Gold(I) complexes with 1,3-substituted imidazole-2-ylidene and benzimidazole-2-ylidene ligands of the type NHC-Au-L (NHC = N-heterocyclic carbene L = Cl or 2-mercapto-pyrimidine) have been synthesized and structurally characterized. The compounds were evaluated for their antiproliferative properties in human ovarian cancer cells sensitive and resistant to cisplatin (A2780S/R), as well in the nontumorigenic human embryonic kidney cell line (HEK-293T), showing in some cases important cytotoxic effects. Some of the complexes were comparatively tested as thioredoxin reductase (TrxR) and glutathione reductase (GR) inhibitors, directly against the purified proteins or in cell extracts.

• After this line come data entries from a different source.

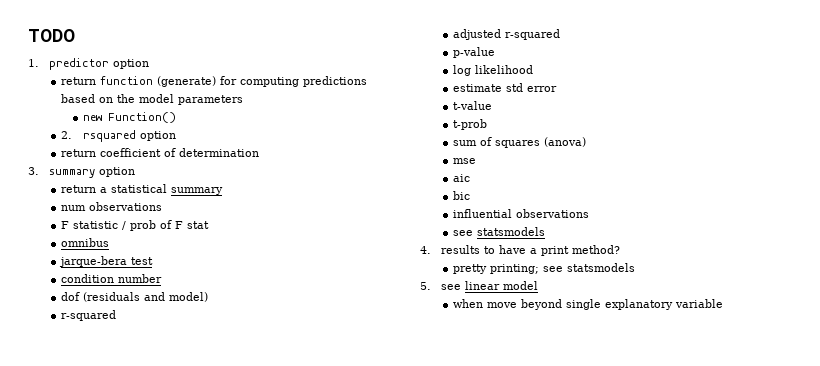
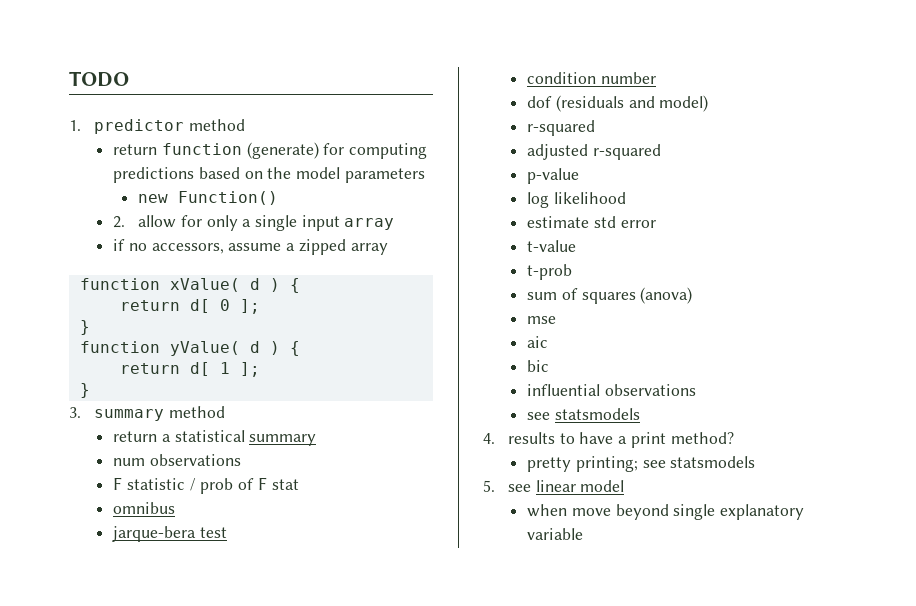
[113,59,150,69] option -> [188,119,245,131] method
[82,130,176,142] [61,148,260,157] rsquared option // return coefficient of determination -> [138,215,395,231] [113,239,388,255] [79,278,300,293] [119,299,260,314] [79,320,90,335] [79,341,300,356] [119,362,260,377] [79,383,90,398] allow for only a single input array // if no accessors, assume a zipped array // function xValue( d ) { // return d[ 0 ]; // } // function yValue( d ) { // return d[ 1 ]; // }
[99,167,136,177] option -> [168,406,225,418] method

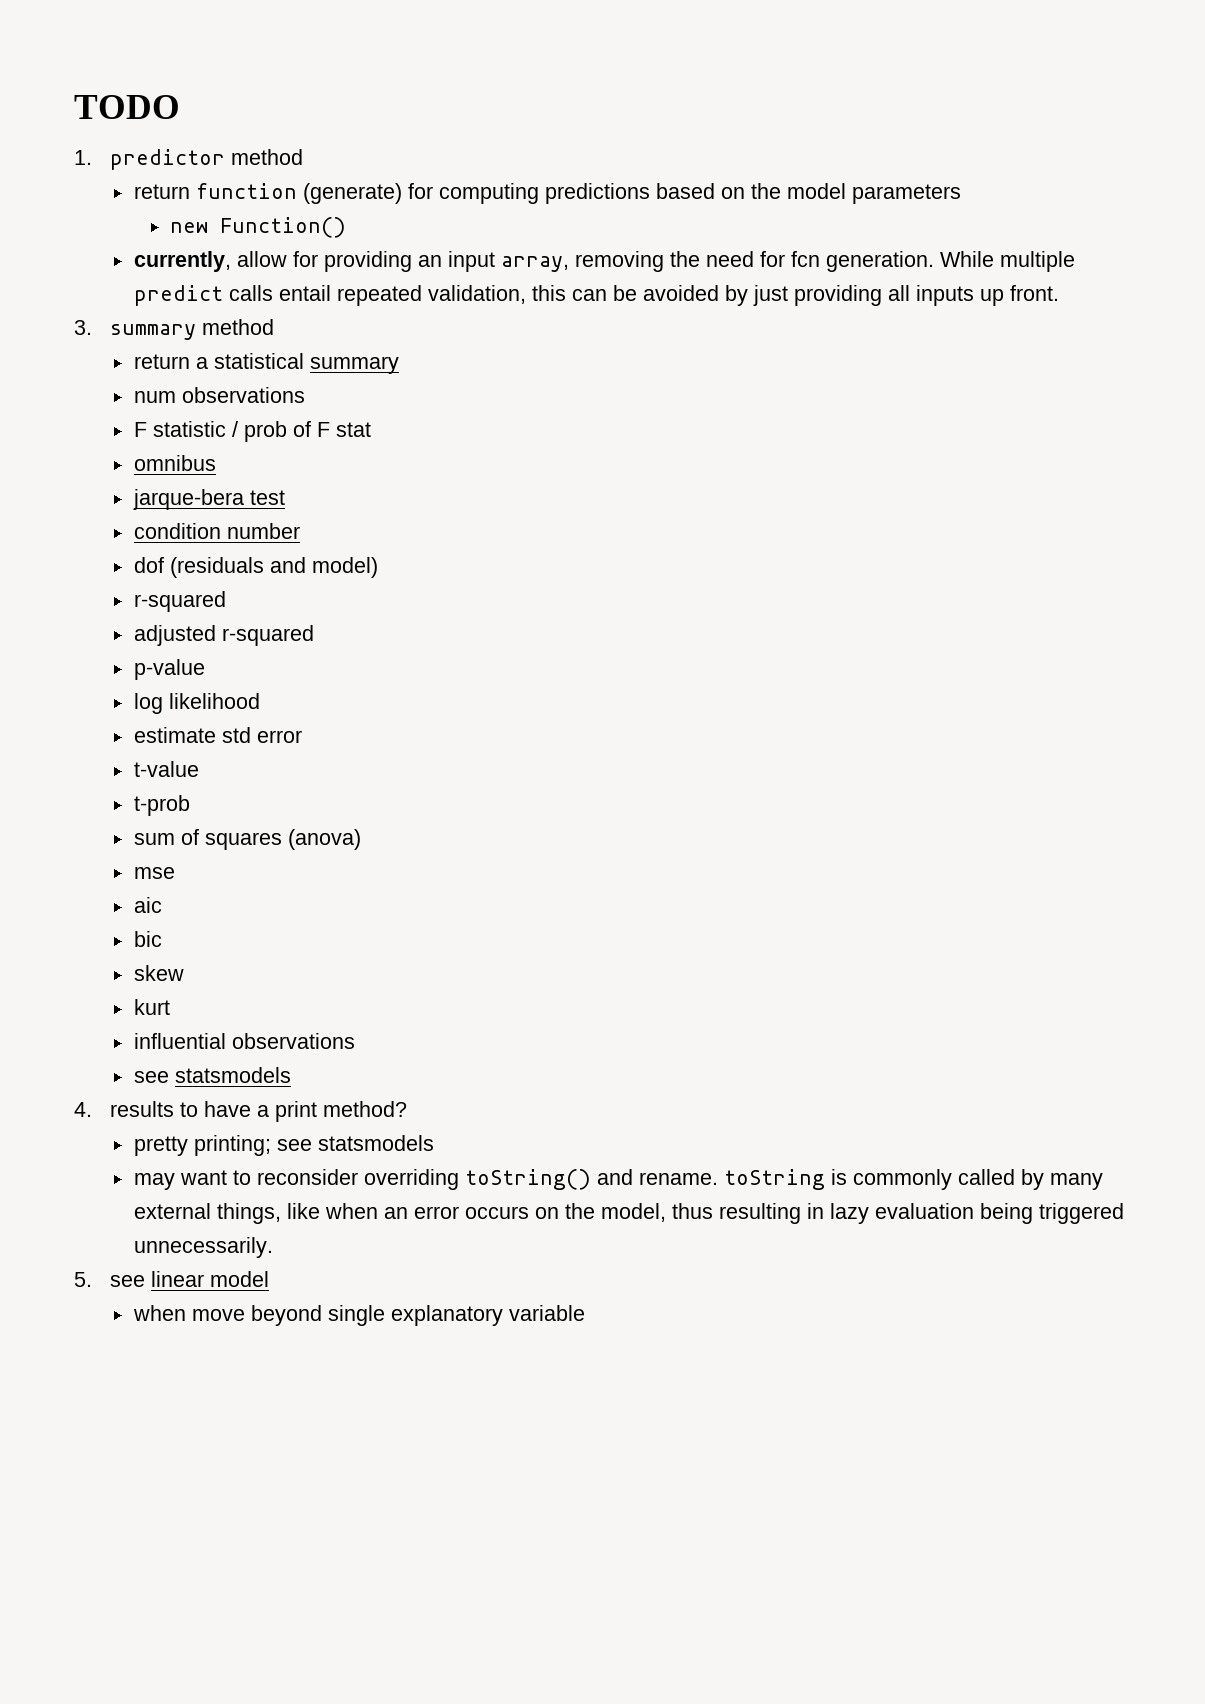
[113,216,126,228] 2. -> [133,251,231,272] currently,
[206,215,395,231] [113,239,388,255] [79,278,300,293] [119,299,260,314] [79,320,90,335] [79,341,300,356] [119,362,260,377] [79,383,90,398] only a single input array // if no accessors, assume a zipped array // function xValue( d ) { // return d[ 0 ]; // } // function yValue( d ) { // return d[ 1 ]; // } -> [323,251,1075,272] [133,285,1059,306] providing an input array, removing the need for fcn generation. While multiple predict calls entail repeated validation, this can be avoided by just providing all inputs up front.
(550, 366) none -> [133,965,184,981] [133,999,170,1015] // skew // kurt
(756, 462) none -> [133,1169,1103,1190] [133,1203,1124,1224] [133,1237,273,1258] // may want to reconsider overriding toString() and rename. toString is commonly called by many external things, like when an error occurs on the model, thus resulting in lazy evaluation being triggered unnecessarily.

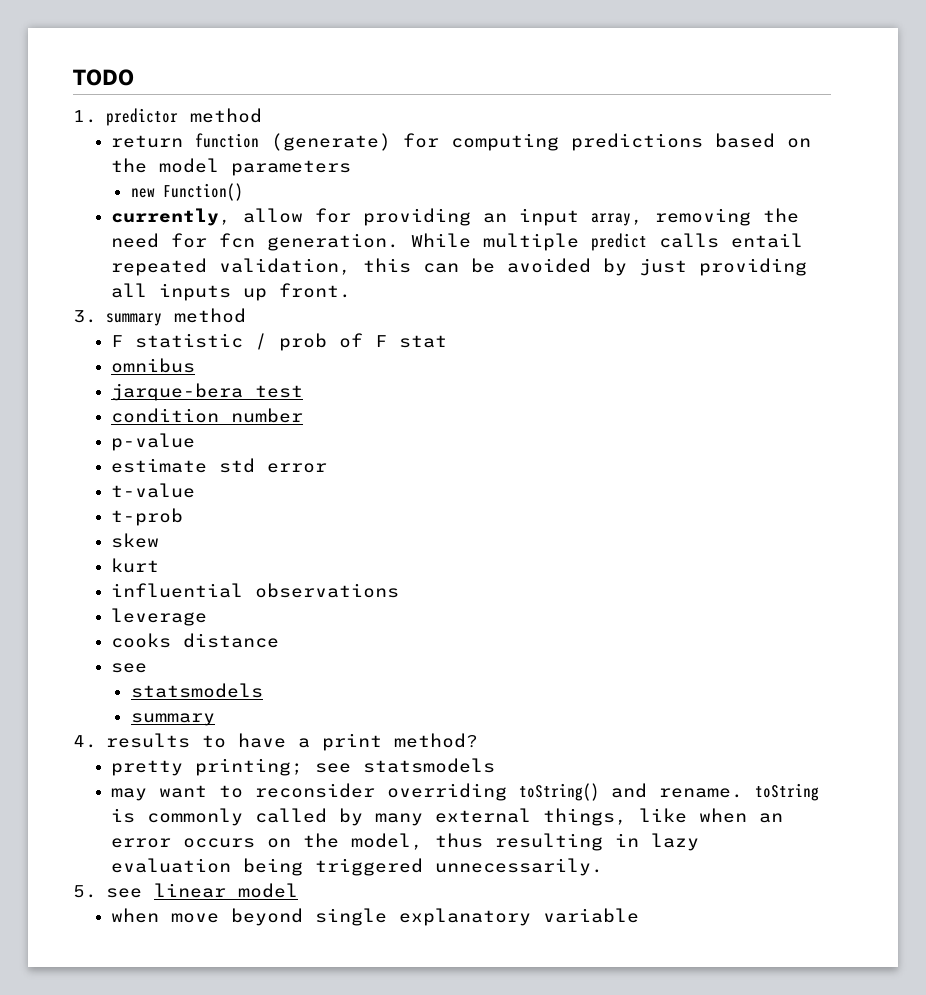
[133,353,399,374] [133,387,305,403] // return a statistical summary // num observations -> (246, 315) none
[133,557,378,578] [133,591,226,612] [133,625,314,646] // dof (residuals and model) // r-squared // adjusted r-squared -> (304, 415) none
[133,693,260,714] // log likelihood -> (196, 442) none
[133,829,361,850] [133,867,175,879] [133,897,162,913] [133,931,162,947] // sum of squares (anova) // mse // aic // bic -> (184, 517) none
[133,1067,291,1083] // see statsmodels -> [111,608,208,626] [111,633,280,648] [111,663,148,673] [130,683,263,698] [130,713,215,726] // leverage // cooks distance // see // statsmodels // summary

The compounds showed potent and selective TrxR inhibition properties in particular in cancer cell lines. Remarkably, the most effective TrxR inhibitors induced extensive oxidation of thioredoxins (Trxs), which was more relevant in the cancerous cells than in HEK-293T cells. Additional biochemical assays on glutathione systems and reactive oxygen species formation evidenced important differences with respect to the classical cytotoxic Au(I)-phosphine compound auranofin.

Item Type: Article
Date Type: Publication
Status: Published
Schools: Chemistry
Subjects: Q Science > QD Chemistry
R Medicine > RC Internal medicine > RC0254 Neoplasms. Tumors. Oncology (including Cancer)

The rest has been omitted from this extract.